Paramilitarismo e intereses empresariales

En países como Colombia, Guatemala o México, el control de ciertos territorios y de sus poblaciones es ejercido por grupos paramilitares que operan fuera de toda legalidad. En un principio, el paramilitarismo fue impulsado en varios de estos países por EE.UU. como una estrategia de autodefensa campesina contra las guerrillas marxistas en el contexto de la Guerra Fría. Desde la década de los noventa, estos grupos pasaron a actuar en base a los intereses económicos de terratenientes y empresarios industriales, y también se incorporaron a negocios ilegales como el tráfico de narcóticos o el control de rutas migratorias.
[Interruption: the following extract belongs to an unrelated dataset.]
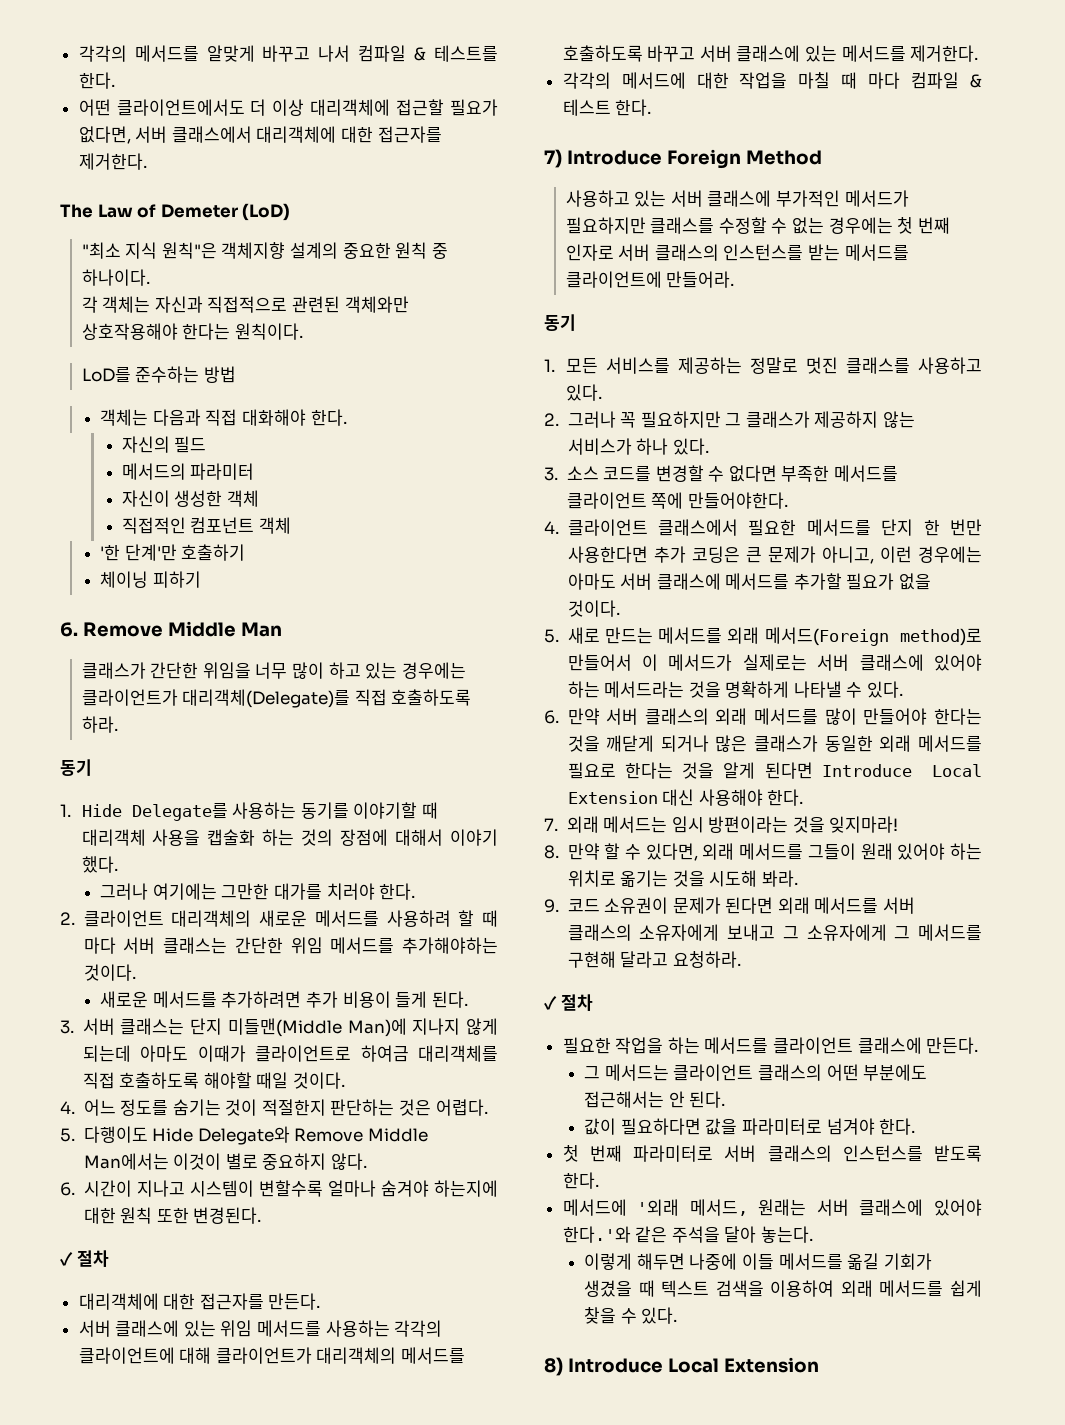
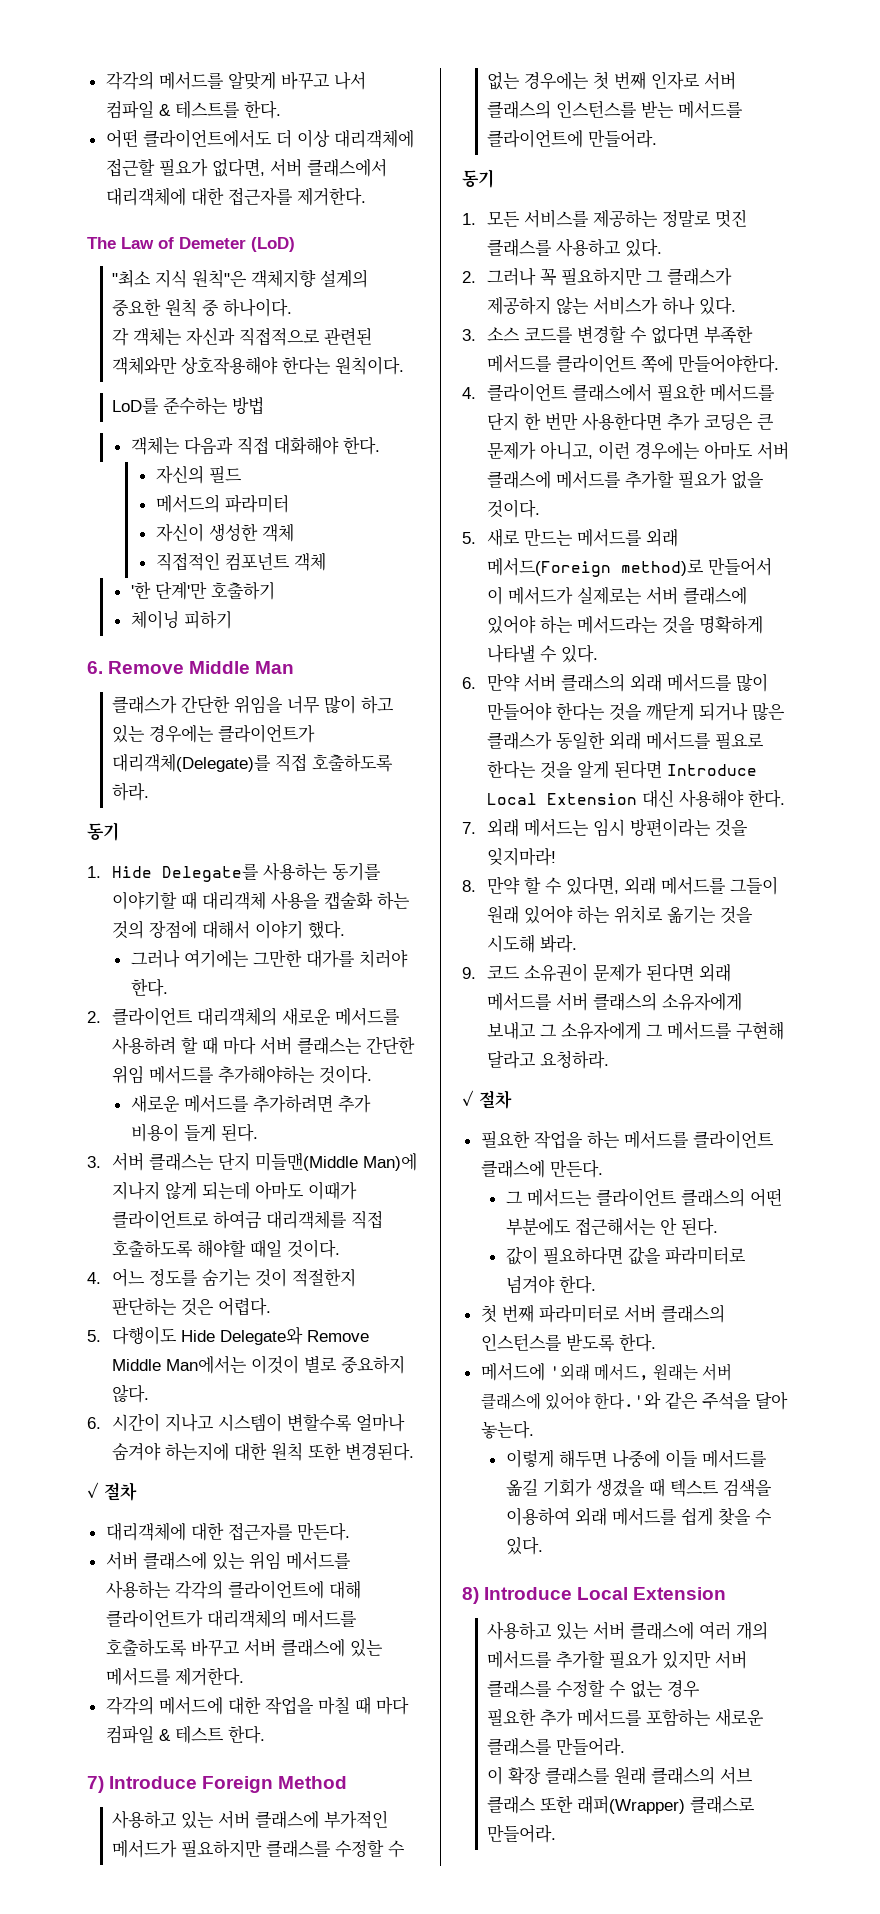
+ 사용하고 있는 서버 클래스에 여러 개의 메서드를 추가할 필요가 있지만 서버 클래스를 수정할 수 없는 경우
+ 필요한 추가 메서드를 포함하는 새로운 클래스를 만들어라.
+ 이 확장 클래스를 원래 클래스의 서브 클래스 또한 래퍼(Wrapper) 클래스로 만들어라.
Se trata de organizaciones armadas que utilizan una gran violencia y realizan, en su gran mayoría, delitos de lesa humanidad en contra de la población civil. Para ello cuentan, en muchas ocasiones, con la connivencia del ejército, ya que ambos tienen el mismo objetivo; mientras las fuerzas militares ponen en marcha procesos de fuerte represión vulnerando los derechos humanos, los grupos paramilitares utilizan la vía del terror indiscriminado con el fin de controlar el territorio y la población, lo cual supondría un riesgo de elevada deslegitimación para el ejército en el caso que fuera este quien tuviera que llevarla a cabo.

El paramilitarismo ha impuesto un modelo político y de sociedad —autoritario, basado en la propiedad concentrada de la tierra y el capital— que ha llegado incluso a reemplazar o coercionar al Estado a nivel regional o nacional. Por ello, en determinados casos ha surgido lo que podría denominarse un “paraestado”, que llega a ejercer el control territorial local tanto a nivel político como militar.

Los ejemplos que muestran que ha podido haber una relación entre paramilitarismo y compañías multinacionales no han sido pocos en América Latina: en Colombia, sin ir más lejos, se han demostrado jurídicamente varios casos de vínculos de EMPRESAS TRANSNACIONALES con grupos paramilitares en los que se establecían alianzas para “asegurar” regiones a cambio de dinero o armas. Ese ha sido el caso de las empresas Chiquita Brands, declarada culpable en el juzgado del distrito de Columbia (EE.UU.) por hacer negocios con organizaciones terroristas —en particular, por la entrega de 1,7 millones de dólares a paramilitares de las Autodefensas Unidas de Colombia—, y Drummond, transnacional minera norteamericana que afronta diversos procesos judiciales por sus relaciones con el paramilitarismo para el asesinato de líderes sindicales y por el desplazamiento de comunidades locales para despojarlas de sus tierras. Otras empresas, sin embargo, han preferido llegar a acuerdos con las víctimas para así evitar las demandas judiciales y no ver afectada su reputación corporativa.